- Exercise input

----------

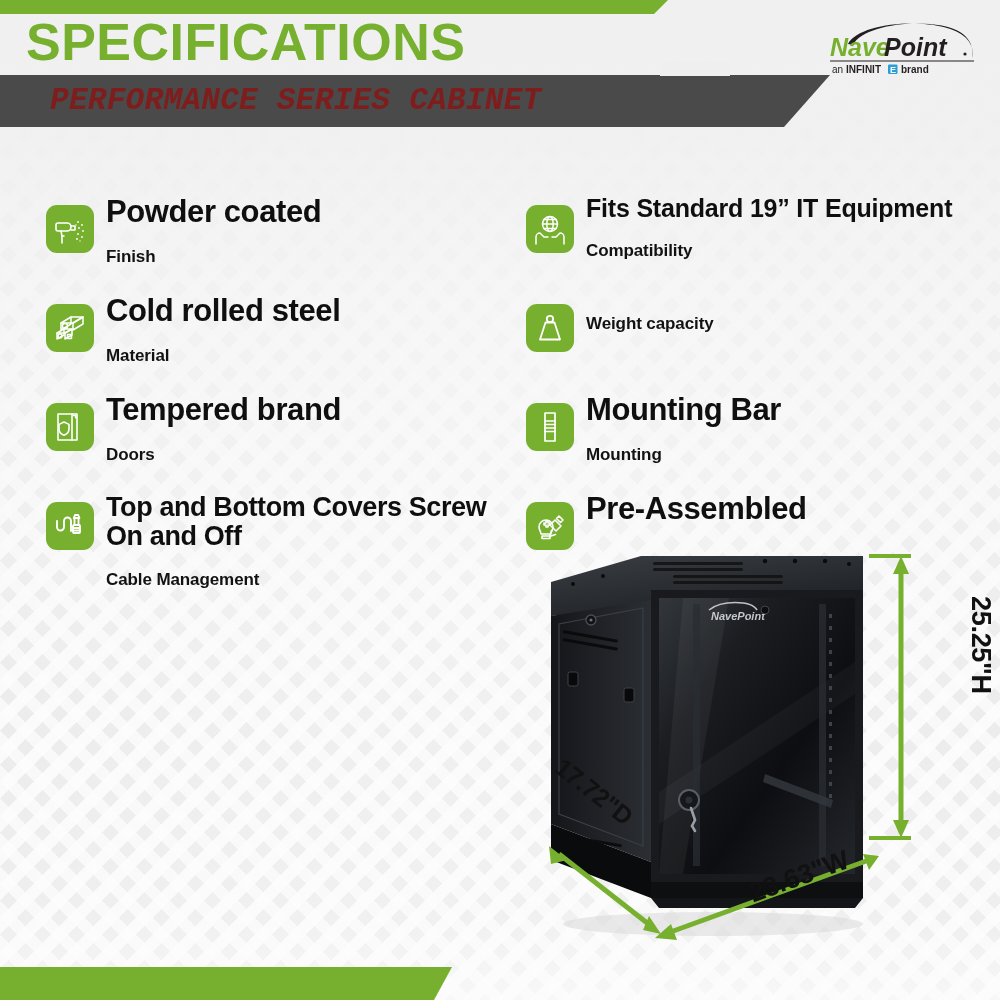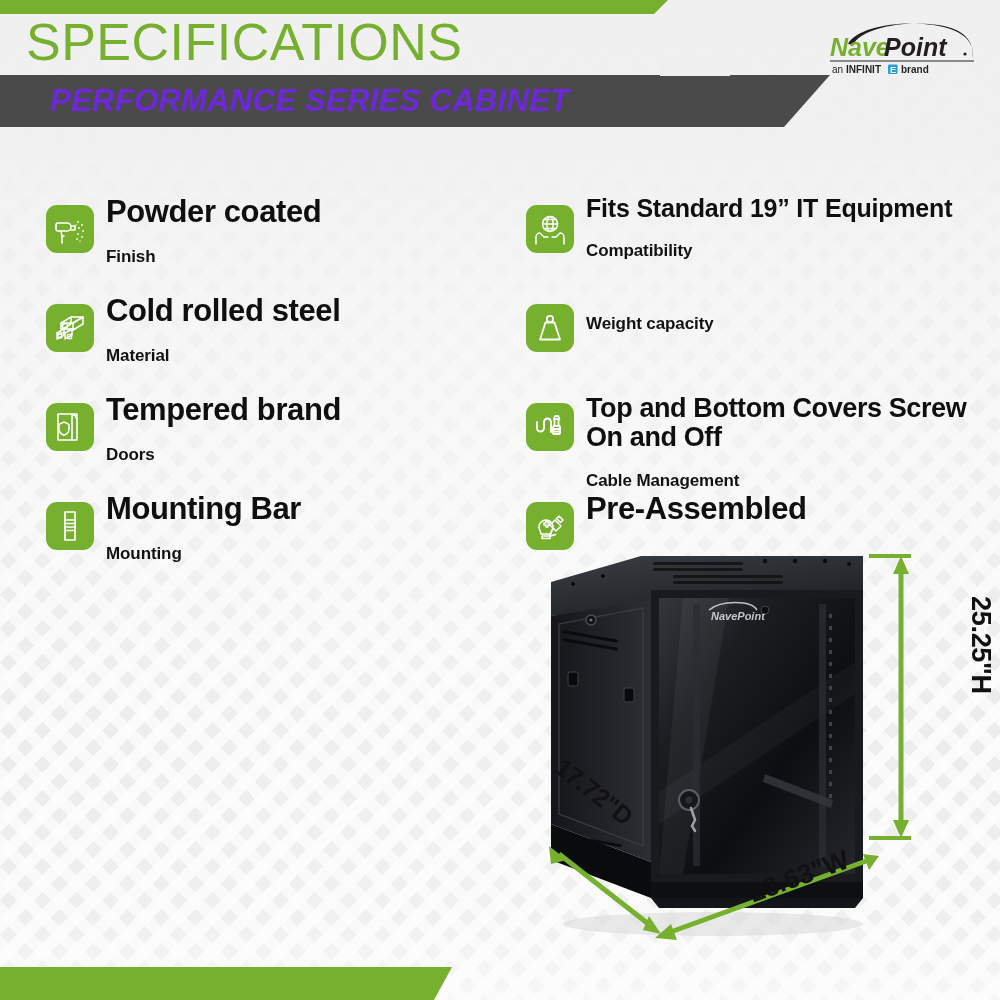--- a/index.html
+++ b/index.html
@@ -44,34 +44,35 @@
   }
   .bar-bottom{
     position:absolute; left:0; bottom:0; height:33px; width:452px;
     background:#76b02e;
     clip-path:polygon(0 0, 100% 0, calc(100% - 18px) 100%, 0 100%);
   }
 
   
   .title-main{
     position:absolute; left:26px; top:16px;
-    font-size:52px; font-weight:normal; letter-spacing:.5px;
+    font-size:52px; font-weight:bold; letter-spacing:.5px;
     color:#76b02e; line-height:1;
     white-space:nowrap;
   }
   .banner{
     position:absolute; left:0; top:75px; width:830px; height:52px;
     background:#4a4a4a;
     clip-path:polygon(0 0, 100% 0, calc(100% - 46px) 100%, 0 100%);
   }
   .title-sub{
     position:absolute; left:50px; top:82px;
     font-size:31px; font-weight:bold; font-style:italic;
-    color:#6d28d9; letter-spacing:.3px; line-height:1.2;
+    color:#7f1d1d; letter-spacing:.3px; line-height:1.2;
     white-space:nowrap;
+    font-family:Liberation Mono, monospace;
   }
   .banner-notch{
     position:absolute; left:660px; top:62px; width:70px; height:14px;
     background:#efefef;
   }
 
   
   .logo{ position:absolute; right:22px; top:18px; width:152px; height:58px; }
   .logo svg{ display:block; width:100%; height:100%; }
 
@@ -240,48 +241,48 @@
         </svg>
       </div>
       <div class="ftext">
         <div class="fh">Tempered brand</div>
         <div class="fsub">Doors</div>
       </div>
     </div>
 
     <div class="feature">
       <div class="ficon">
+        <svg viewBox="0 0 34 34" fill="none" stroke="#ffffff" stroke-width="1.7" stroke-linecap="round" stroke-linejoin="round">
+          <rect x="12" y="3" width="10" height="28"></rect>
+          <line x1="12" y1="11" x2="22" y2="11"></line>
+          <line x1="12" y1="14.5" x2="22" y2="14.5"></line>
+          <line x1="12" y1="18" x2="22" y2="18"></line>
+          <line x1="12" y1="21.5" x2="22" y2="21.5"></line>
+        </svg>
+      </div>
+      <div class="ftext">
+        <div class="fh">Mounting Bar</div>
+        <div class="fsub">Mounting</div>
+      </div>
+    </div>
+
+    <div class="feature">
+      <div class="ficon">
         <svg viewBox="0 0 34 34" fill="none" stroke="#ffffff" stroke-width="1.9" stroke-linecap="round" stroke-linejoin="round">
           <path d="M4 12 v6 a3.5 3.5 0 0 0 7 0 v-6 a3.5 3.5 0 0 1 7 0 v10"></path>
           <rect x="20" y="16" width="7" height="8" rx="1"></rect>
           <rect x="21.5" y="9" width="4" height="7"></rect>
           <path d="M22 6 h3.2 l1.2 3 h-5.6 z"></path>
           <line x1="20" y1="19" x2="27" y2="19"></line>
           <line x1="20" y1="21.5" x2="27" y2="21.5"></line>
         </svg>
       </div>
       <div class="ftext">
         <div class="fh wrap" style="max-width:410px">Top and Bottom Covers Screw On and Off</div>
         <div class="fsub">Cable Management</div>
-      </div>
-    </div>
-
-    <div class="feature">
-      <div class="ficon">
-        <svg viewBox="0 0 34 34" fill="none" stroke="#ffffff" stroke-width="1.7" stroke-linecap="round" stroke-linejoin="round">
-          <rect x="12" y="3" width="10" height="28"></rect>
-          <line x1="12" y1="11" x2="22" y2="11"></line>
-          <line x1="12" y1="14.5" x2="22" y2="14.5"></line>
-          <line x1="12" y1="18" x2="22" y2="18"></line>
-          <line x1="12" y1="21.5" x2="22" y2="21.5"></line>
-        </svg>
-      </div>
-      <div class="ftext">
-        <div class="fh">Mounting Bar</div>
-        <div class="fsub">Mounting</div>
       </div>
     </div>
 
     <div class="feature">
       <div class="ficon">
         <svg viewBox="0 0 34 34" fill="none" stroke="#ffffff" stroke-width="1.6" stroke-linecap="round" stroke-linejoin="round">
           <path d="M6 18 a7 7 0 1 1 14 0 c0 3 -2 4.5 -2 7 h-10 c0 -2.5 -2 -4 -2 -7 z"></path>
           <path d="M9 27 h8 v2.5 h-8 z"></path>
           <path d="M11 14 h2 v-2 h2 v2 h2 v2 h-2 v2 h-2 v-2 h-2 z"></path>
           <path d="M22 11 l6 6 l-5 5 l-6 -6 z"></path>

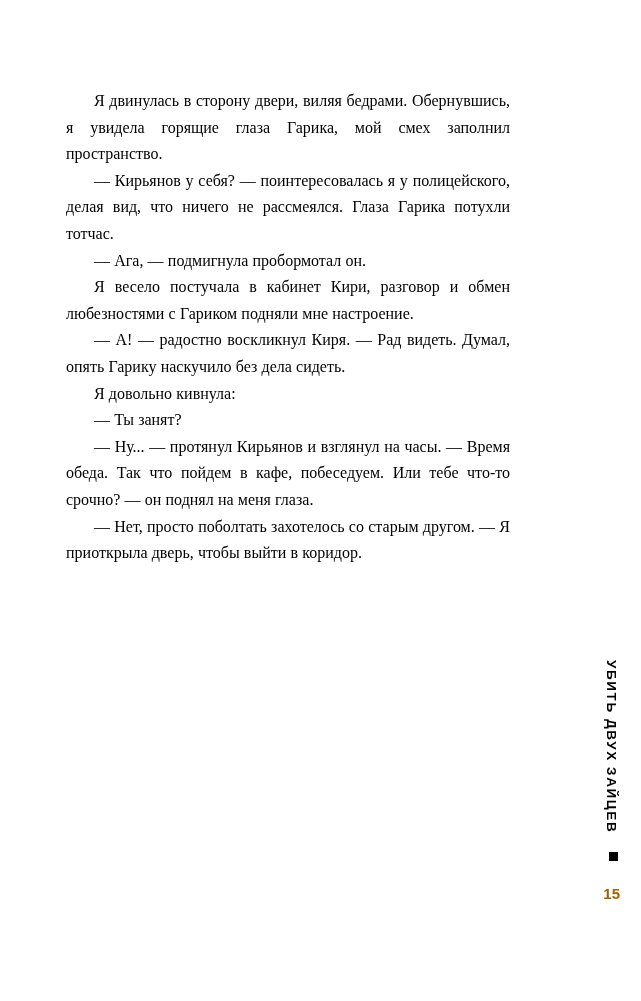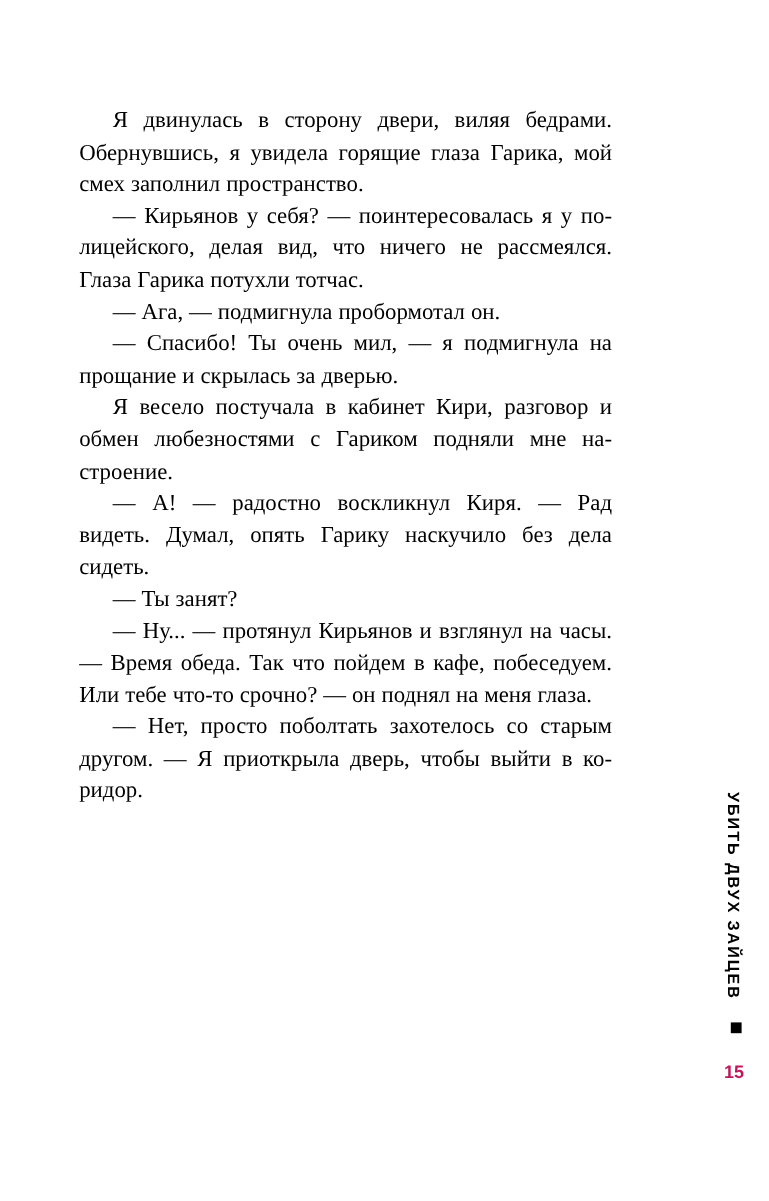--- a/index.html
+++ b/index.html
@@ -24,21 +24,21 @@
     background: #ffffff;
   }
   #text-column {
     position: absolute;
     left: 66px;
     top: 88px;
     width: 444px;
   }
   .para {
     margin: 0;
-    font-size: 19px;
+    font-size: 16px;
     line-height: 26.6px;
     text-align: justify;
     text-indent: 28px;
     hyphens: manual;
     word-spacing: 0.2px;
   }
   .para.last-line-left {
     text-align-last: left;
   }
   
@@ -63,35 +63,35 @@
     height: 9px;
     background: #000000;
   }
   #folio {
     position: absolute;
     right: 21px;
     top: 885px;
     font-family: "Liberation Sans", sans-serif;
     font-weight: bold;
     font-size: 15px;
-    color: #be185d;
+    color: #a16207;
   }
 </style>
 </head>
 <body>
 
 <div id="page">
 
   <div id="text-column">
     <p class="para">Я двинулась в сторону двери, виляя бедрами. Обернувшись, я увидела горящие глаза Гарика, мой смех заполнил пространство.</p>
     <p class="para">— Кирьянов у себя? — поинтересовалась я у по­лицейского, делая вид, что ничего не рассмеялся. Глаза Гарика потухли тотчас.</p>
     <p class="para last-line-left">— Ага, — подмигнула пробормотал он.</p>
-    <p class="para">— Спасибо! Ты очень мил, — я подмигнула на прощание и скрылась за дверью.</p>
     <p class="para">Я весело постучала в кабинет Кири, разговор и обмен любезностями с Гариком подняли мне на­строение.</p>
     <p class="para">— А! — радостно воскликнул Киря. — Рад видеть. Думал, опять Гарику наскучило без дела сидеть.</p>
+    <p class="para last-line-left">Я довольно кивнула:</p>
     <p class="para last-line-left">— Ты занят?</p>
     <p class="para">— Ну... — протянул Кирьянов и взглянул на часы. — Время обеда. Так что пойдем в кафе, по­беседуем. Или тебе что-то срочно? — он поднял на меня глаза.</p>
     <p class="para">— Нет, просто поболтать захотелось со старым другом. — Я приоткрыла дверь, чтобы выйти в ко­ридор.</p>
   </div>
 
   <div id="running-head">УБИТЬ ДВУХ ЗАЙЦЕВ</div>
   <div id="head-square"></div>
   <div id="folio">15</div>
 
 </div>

----------

- Exercise objective
Produce only the lines from the line containing "position:absolute; left:0; top:75px;" through the line containing "position:absolute; left:50px; top:82px;", inclusive of both, exactly as they stand in the entries above.

- Task solution
     position:absolute; left:0; top:75px; width:830px; height:52px;
     background:#4a4a4a;
     clip-path:polygon(0 0, 100% 0, calc(100% - 46px) 100%, 0 100%);
   }
   .title-sub{
     position:absolute; left:50px; top:82px;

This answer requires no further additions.